* **Exercise details**:
Please retype the records below exactly, from the first line through the line containing "22.02.2021: 560 -> 350", and leave out any pictures.

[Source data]
>>>

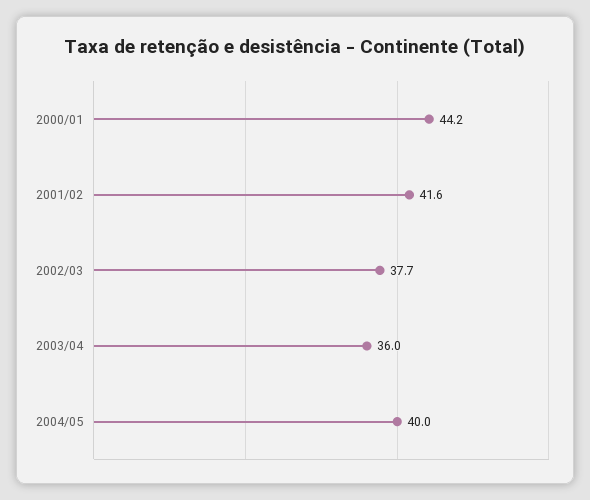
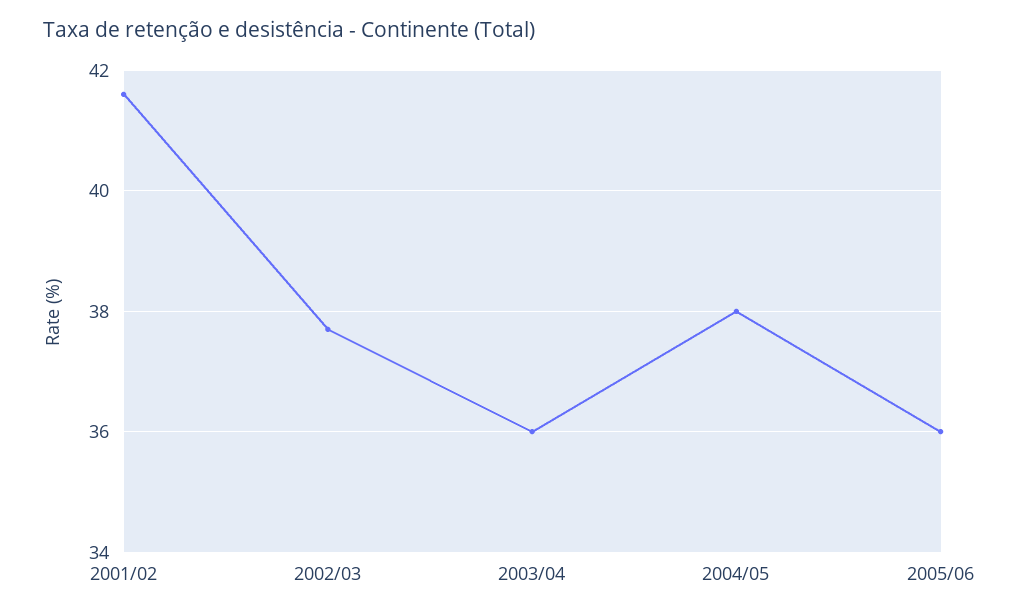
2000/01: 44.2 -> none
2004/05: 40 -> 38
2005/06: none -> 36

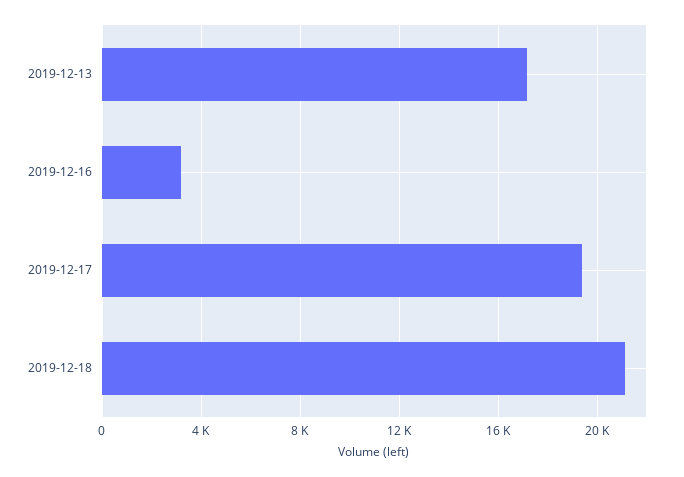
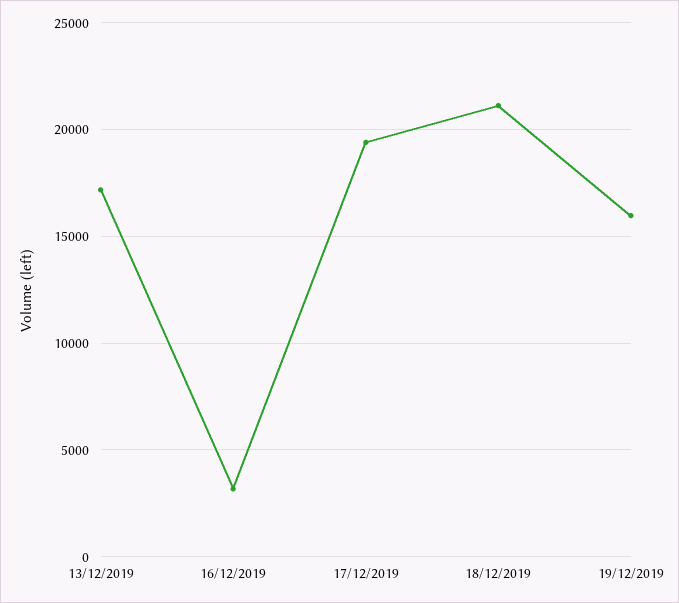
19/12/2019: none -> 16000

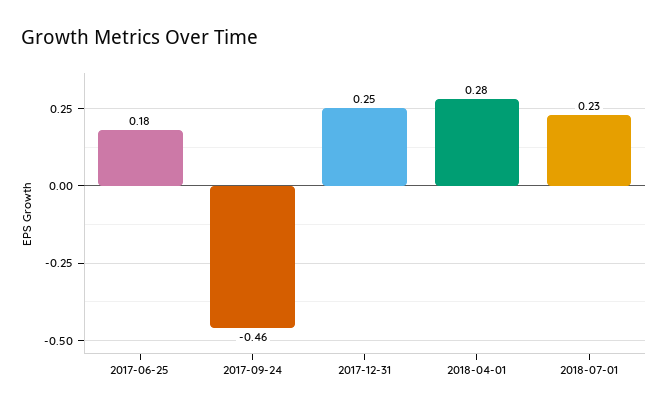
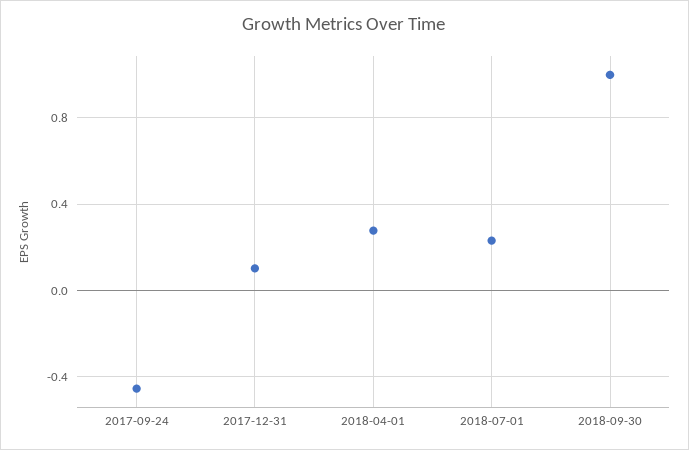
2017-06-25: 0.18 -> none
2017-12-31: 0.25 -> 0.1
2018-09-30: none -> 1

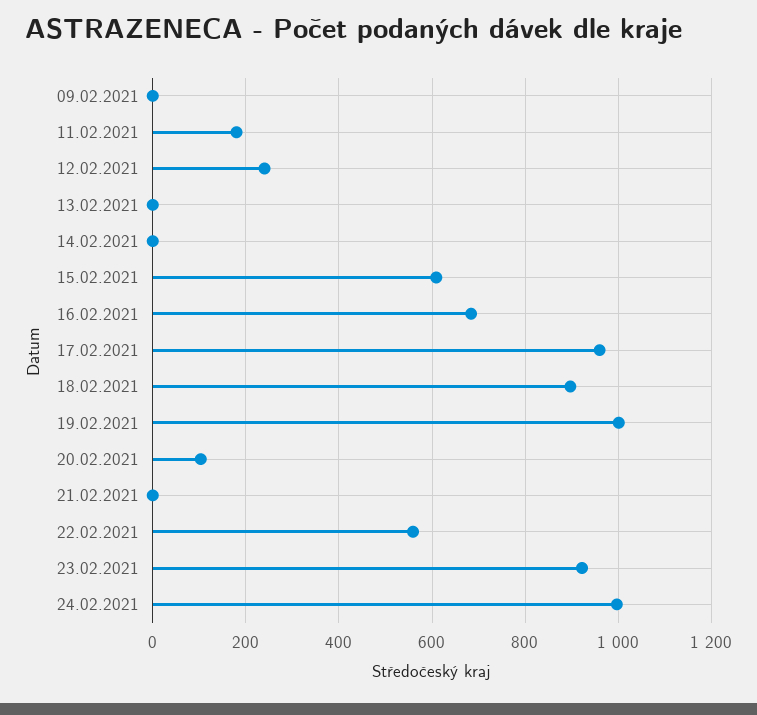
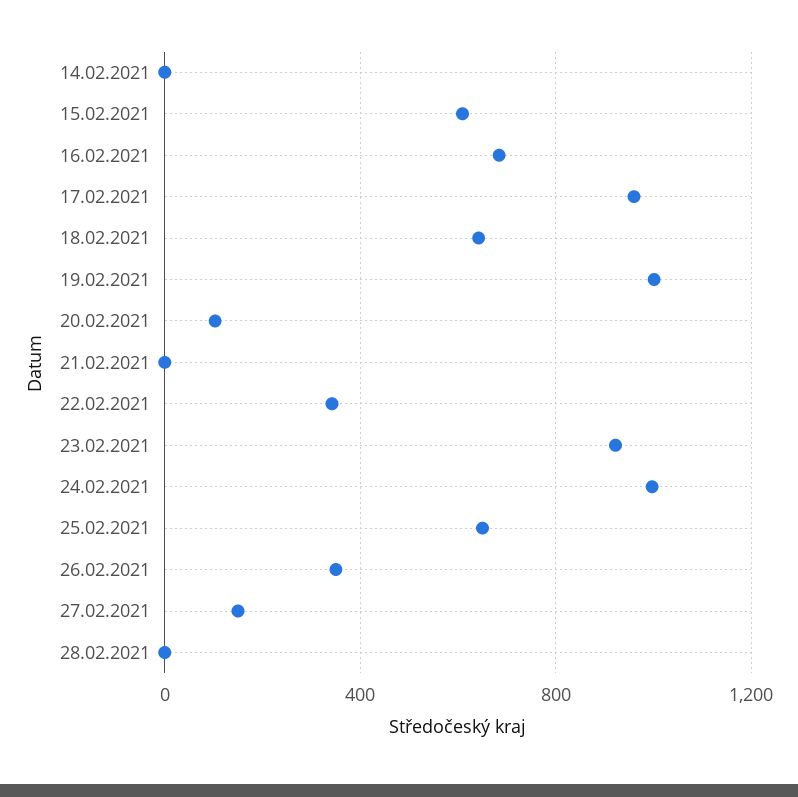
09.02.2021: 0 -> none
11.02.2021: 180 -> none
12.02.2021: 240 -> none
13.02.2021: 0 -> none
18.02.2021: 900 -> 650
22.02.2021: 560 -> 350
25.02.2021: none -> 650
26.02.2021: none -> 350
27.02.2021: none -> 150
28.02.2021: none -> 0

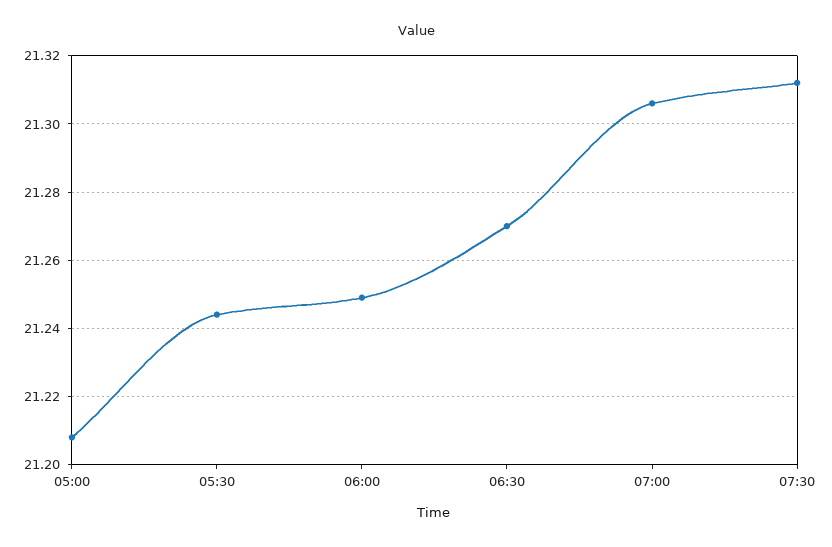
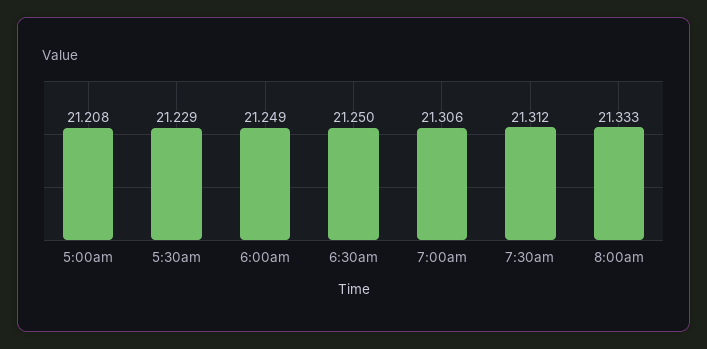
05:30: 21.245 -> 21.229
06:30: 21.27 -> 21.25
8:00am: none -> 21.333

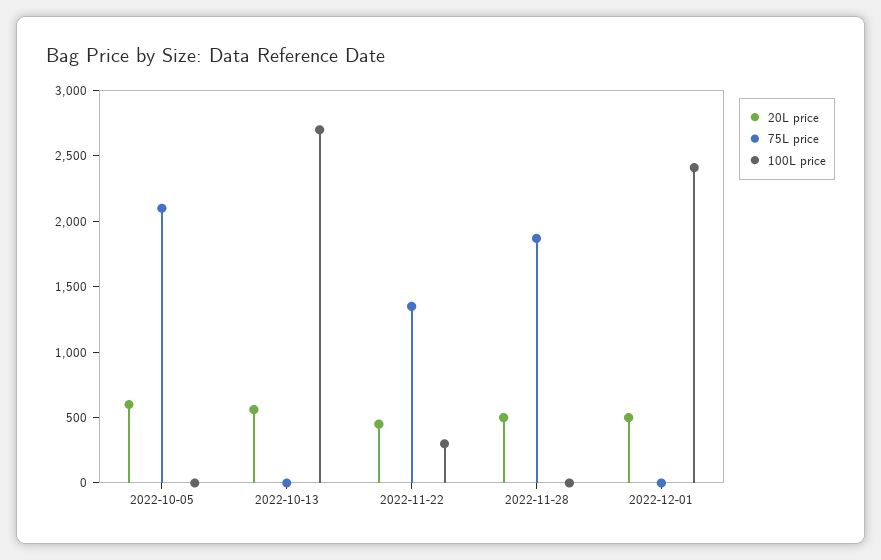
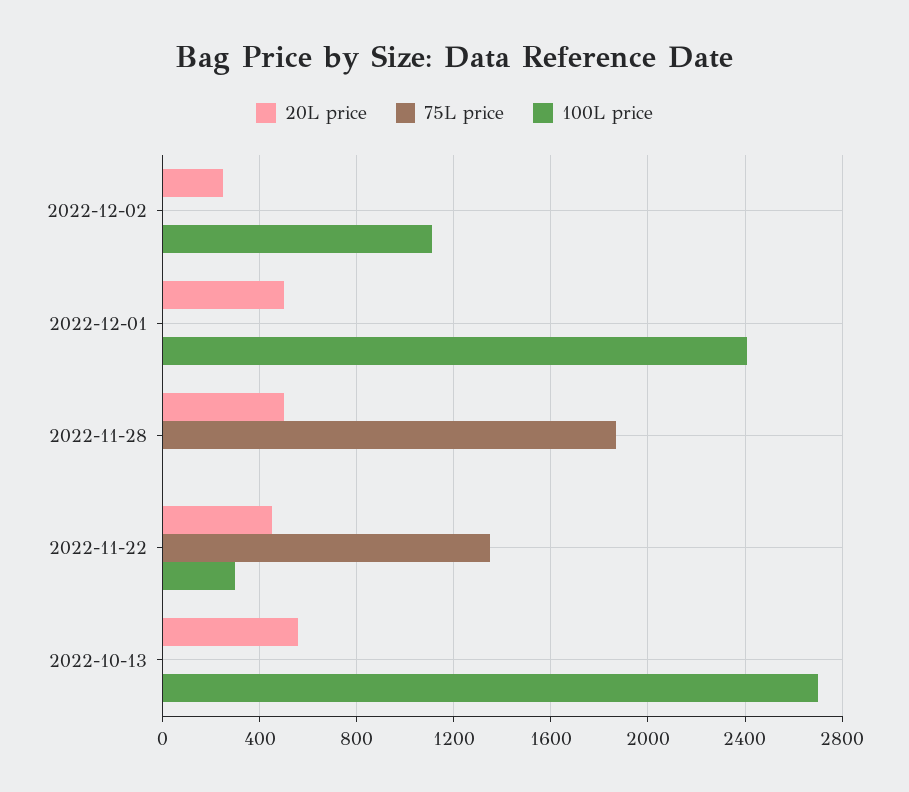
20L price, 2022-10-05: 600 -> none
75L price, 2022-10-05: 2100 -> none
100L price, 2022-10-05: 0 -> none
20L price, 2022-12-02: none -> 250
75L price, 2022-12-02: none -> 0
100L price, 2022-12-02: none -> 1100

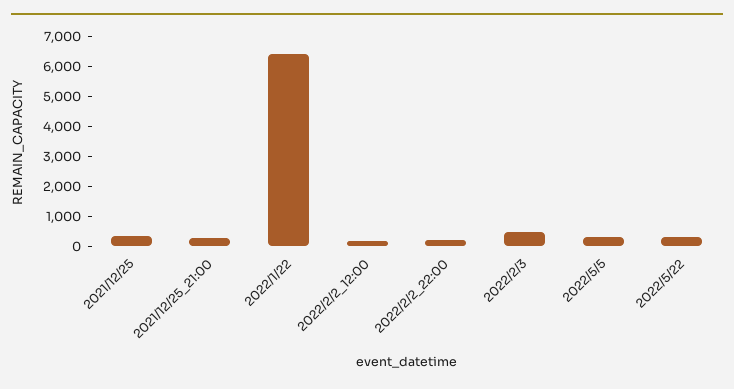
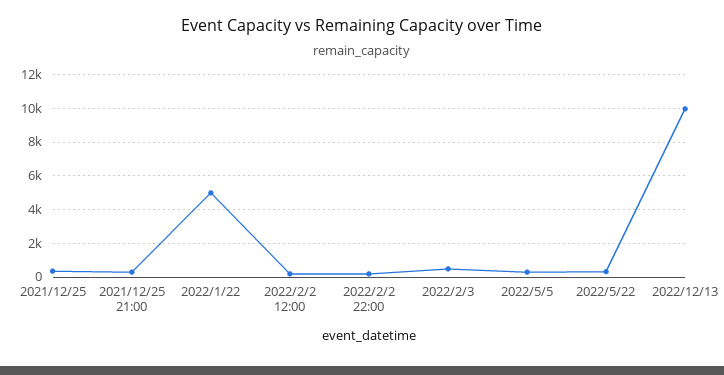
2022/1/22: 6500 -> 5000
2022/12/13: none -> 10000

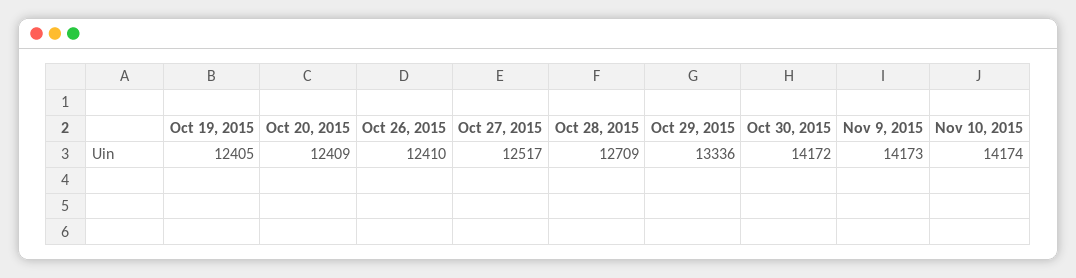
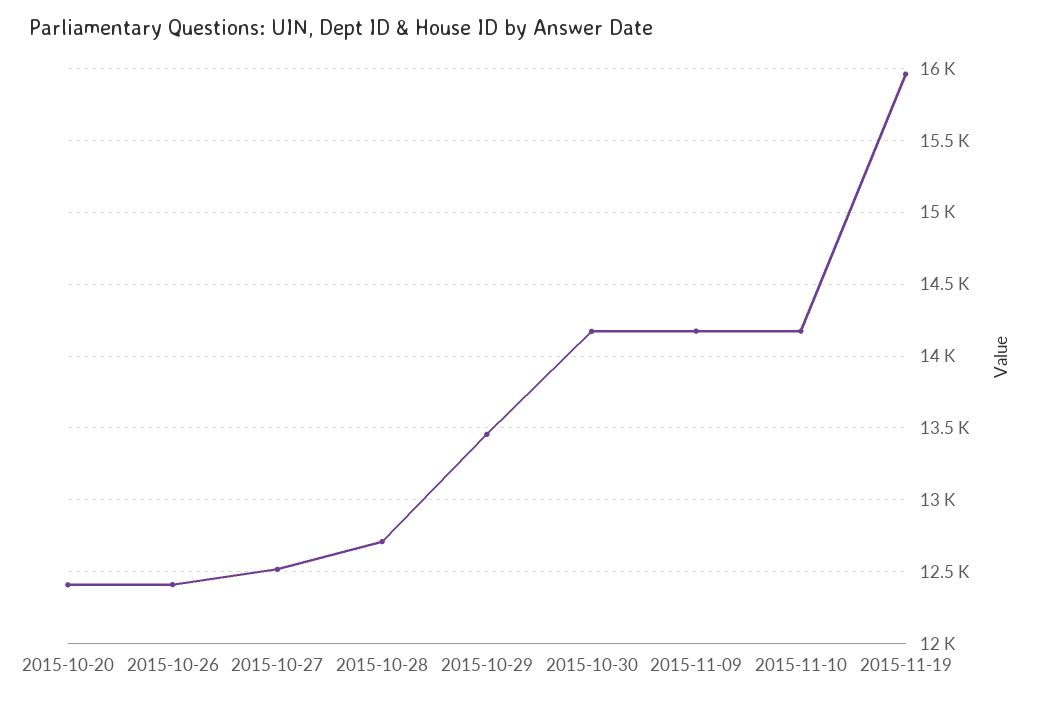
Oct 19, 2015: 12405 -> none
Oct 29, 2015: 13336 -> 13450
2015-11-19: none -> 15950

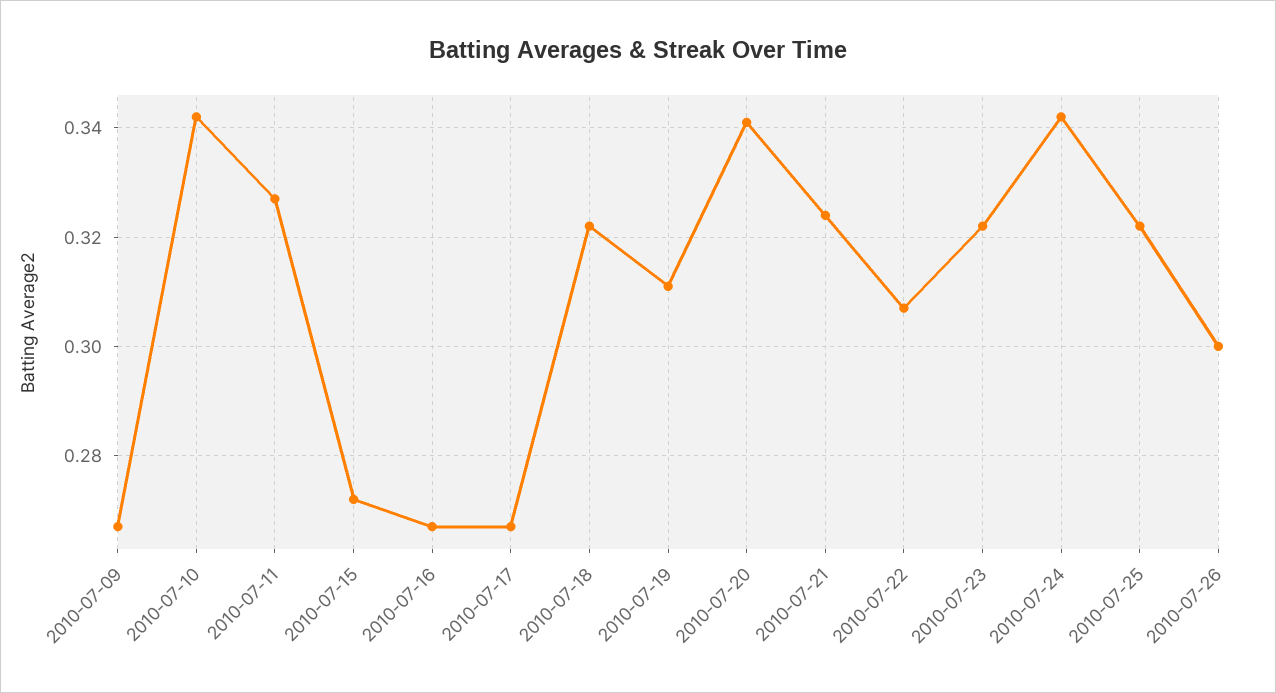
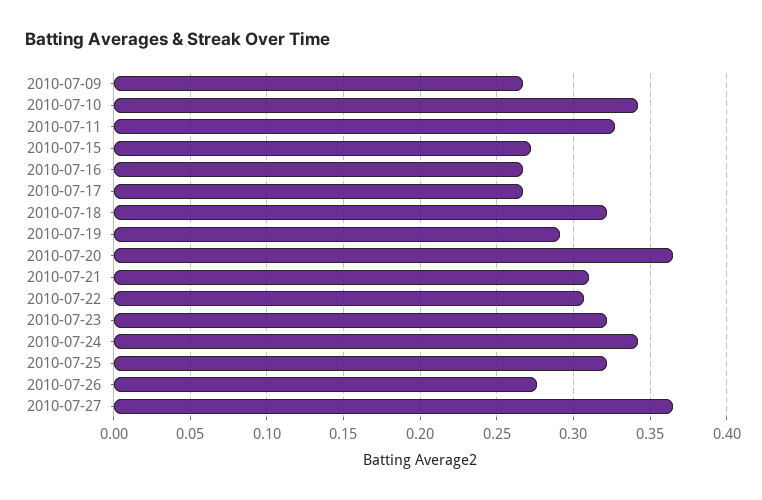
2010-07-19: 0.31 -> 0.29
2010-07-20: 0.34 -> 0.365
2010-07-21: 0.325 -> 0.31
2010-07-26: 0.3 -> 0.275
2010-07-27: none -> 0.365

<<<

* **The answer**:
2000/01: 44.2 -> none
2004/05: 40 -> 38
2005/06: none -> 36

19/12/2019: none -> 16000

2017-06-25: 0.18 -> none
2017-12-31: 0.25 -> 0.1
2018-09-30: none -> 1

09.02.2021: 0 -> none
11.02.2021: 180 -> none
12.02.2021: 240 -> none
13.02.2021: 0 -> none
18.02.2021: 900 -> 650
22.02.2021: 560 -> 350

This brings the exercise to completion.